And, for the record, Fnord is right. If Prop 8 were to lose - I'm not holding my breath - no religious organizations would be forced to perform marriages against their beliefs. Nor should they be expected to, just as they shouldn't be able to force their beliefs about "acceptable" relationships on the majority of people.I know that Prop 8 has nothing to do with religion. I was thinking down the line ...some gay couple will want to get married in the Catholic Church and when denied they will sue the Catholic Church claiming that their rights have been violated, based on the definition of marriage, if the term "marriage" also applies to same sex couples.

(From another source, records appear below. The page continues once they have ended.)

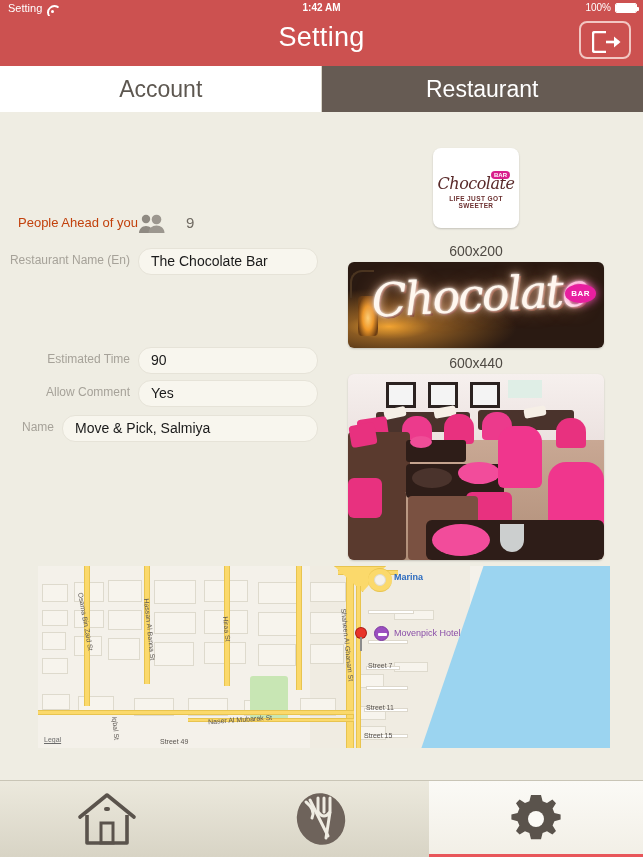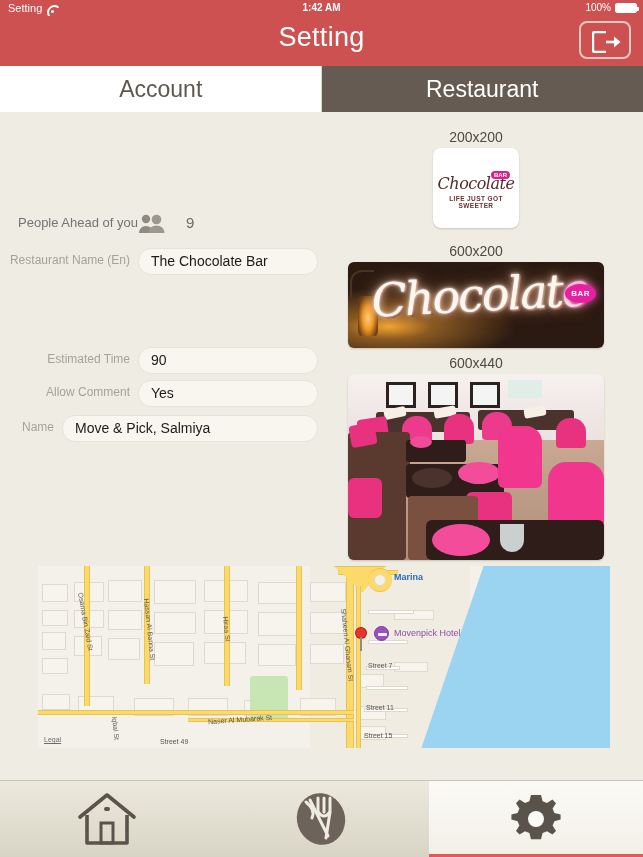--- a/index.html
+++ b/index.html
@@ -72,21 +72,21 @@
   
   .content {
     position:absolute; top: 112px; left:0; width:643px; height: 668px;
     background: #efede3;
   }
 
   
   .people-row { position:absolute; left: 0; top: 100px; width: 330px; height: 24px; }
   .people-label {
     position:absolute; right: 192px; top: 3px;
-    font-size: 13px; color: #737373; white-space: nowrap;
+    font-size: 13px; color: #c2410c; white-space: nowrap;
   }
   .people-icon { position:absolute; left: 138px; top: 0px; width: 28px; height: 22px; }
   .people-count { position:absolute; left: 186px; top: 2px; font-size: 15px; color: #6f6a62; }
 
   .field { position:absolute; height: 27px; }
   .field .lbl {
     position:absolute; top: 5px; right: calc(100% + 8px);
     font-size: 12px; color: #a6a299; white-space: nowrap;
   }
   .field .box {
@@ -227,21 +227,20 @@
     <div class="field" style="left:138px; top:268px; width:180px;">
       <div class="lbl">Allow Comment</div>
       <div class="box">Yes</div>
     </div>
 
     <div class="field" style="left:62px; top:303px; width:256px;">
       <div class="lbl">Name</div>
       <div class="box">Move &amp; Pick, Salmiya</div>
     </div>
 
-    <div class="img-caption" style="top: 17px;">200x200</div>
     <div class="shot logo-tile" style="top:36px;">
       <div class="logo-word">Chocolate</div>
       <div class="logo-bar">BAR</div>
       <div class="logo-tag">LIFE JUST GOT SWEETER</div>
     </div>
 
     <div class="img-caption" style="top: 131px;">600x200</div>
     <div class="shot banner" style="top:150px;">
       <div class="lantern"></div>
       <div class="neon">Chocolate</div>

The Catholic Church makes you sign and notarize paperwork that you understand Catholic doctrine about what constitutes a valid marriage and that you are eligible to marry in the Catholic Church. I have yet to hear of a divorced person successfully sueing for being denied the right to marry in the Catholic Church. Few if any Orthodox Jewish rabbis will perform a marriage between a Jew and a Gentile. Again, have you heard of a successful suit? I doubt any self-hating gay couple who wants to have some pedophile priest perform their wedding would be successful in forcing the matter.
Geesh, I must be off my game today. My point is that this would be another reason to challenge the law. Of course it wouldn't be successful, which is why all the attempts at banning abortion have failed...the laws are either too vague or simply not enforceable.
And trust me, some gay couple would sue the Catholic Church. When you've got loser guys suing bars over ladies night, it's not a stretch that some douchebag would try to make a point over the definition of marriage and their civil rights.
Bottom line: pass or not pass, the issue is far from settled and will continue to be tied up in the courts for years.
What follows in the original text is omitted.